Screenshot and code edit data

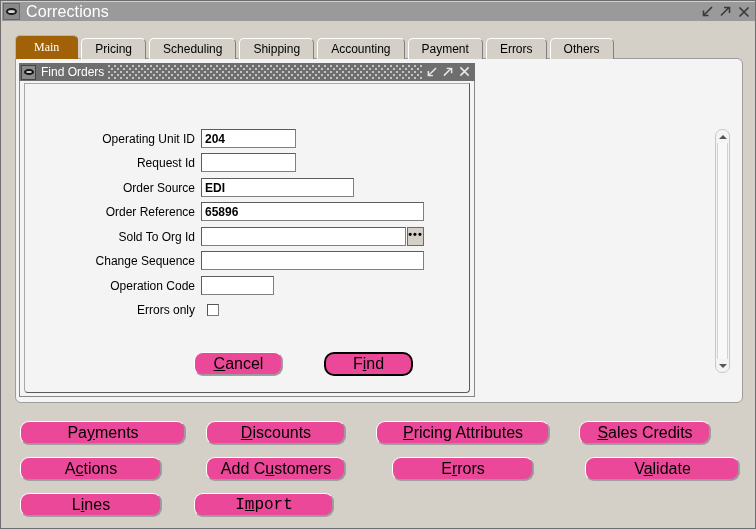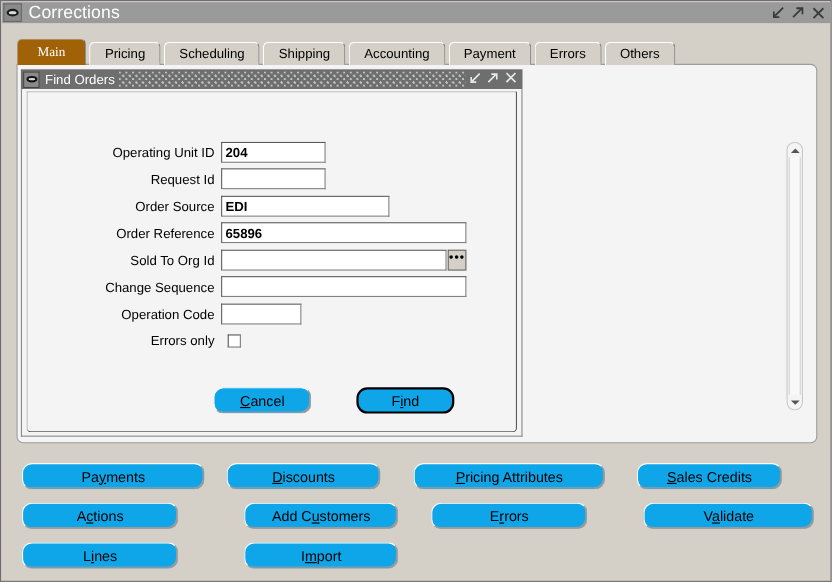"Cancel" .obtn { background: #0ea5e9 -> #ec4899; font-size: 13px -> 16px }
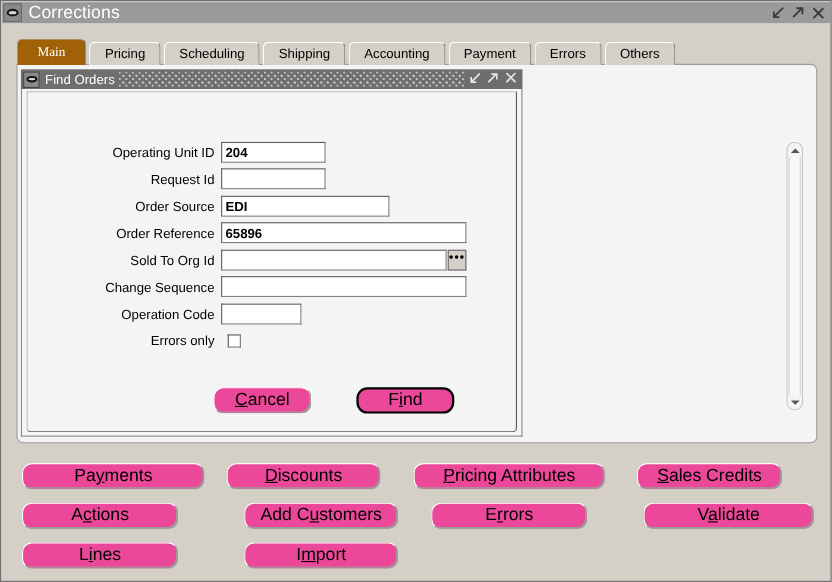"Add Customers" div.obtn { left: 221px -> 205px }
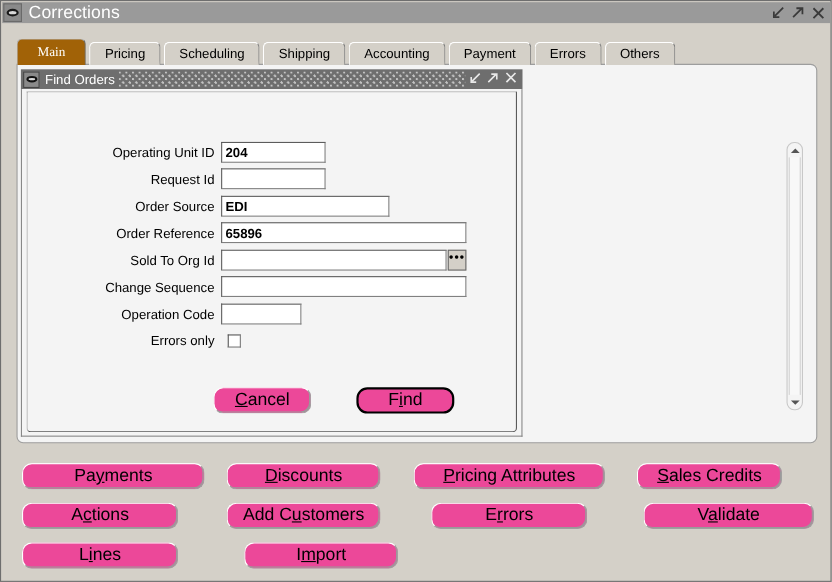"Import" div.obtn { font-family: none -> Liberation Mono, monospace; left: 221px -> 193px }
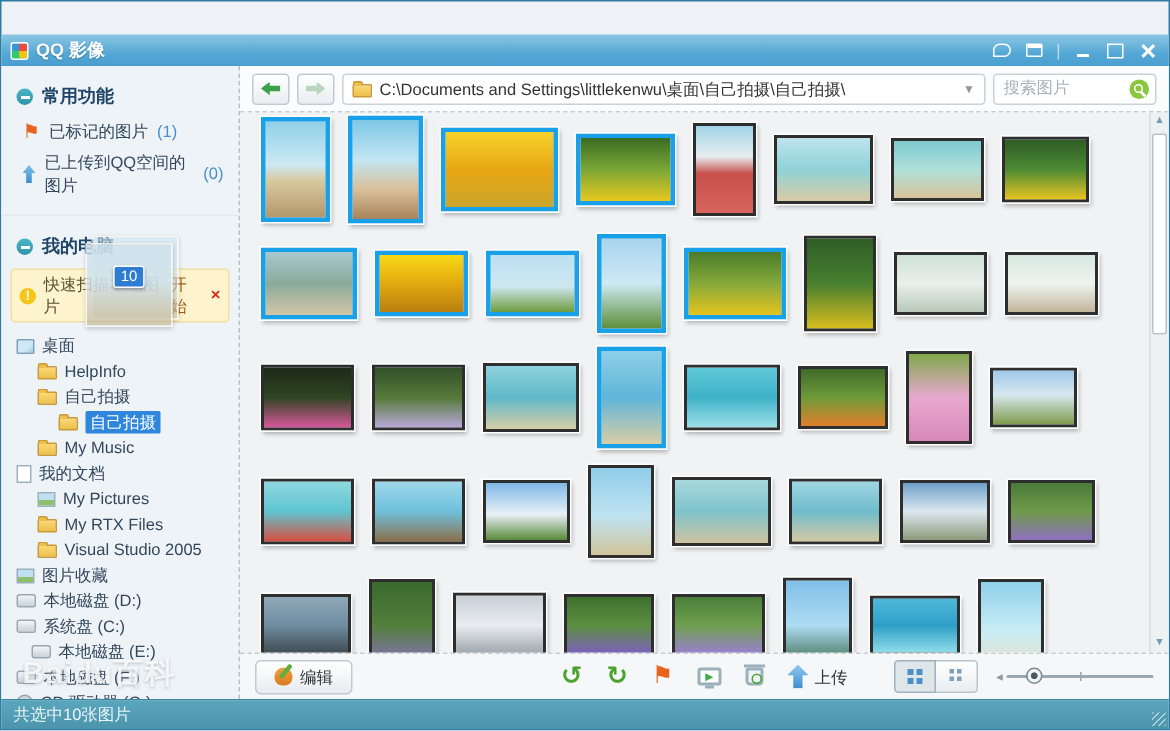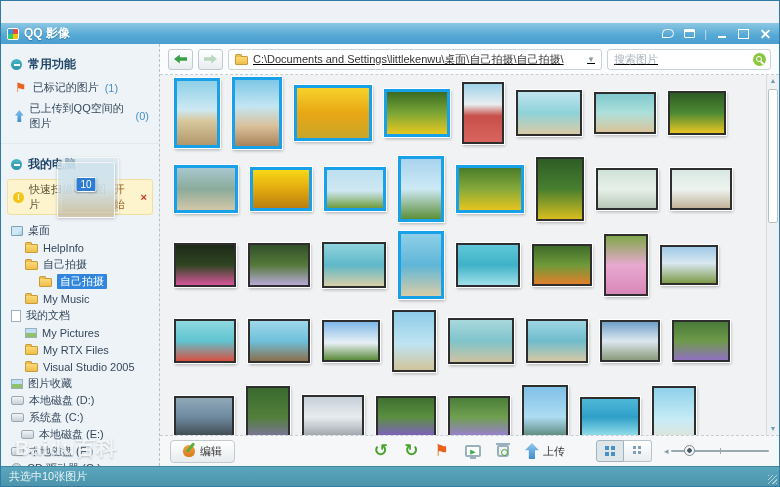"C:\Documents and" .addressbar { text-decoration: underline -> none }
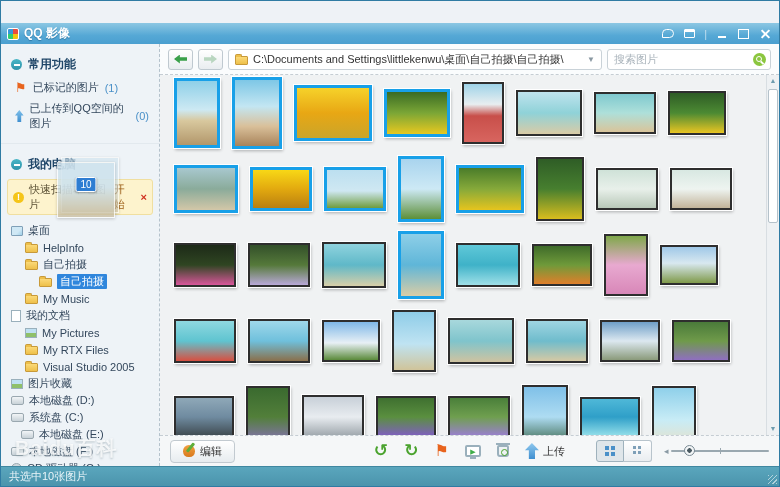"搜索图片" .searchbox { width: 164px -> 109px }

What this task involves
Within the entries above, the lines from the one with "font-family: none ->" through the final line are to be printed exactly, with the pictures removed.

Result for this exercise
"Import" div.obtn { font-family: none -> Liberation Mono, monospace; left: 221px -> 193px }
"C:\Documents and" .addressbar { text-decoration: underline -> none }
"搜索图片" .searchbox { width: 164px -> 109px }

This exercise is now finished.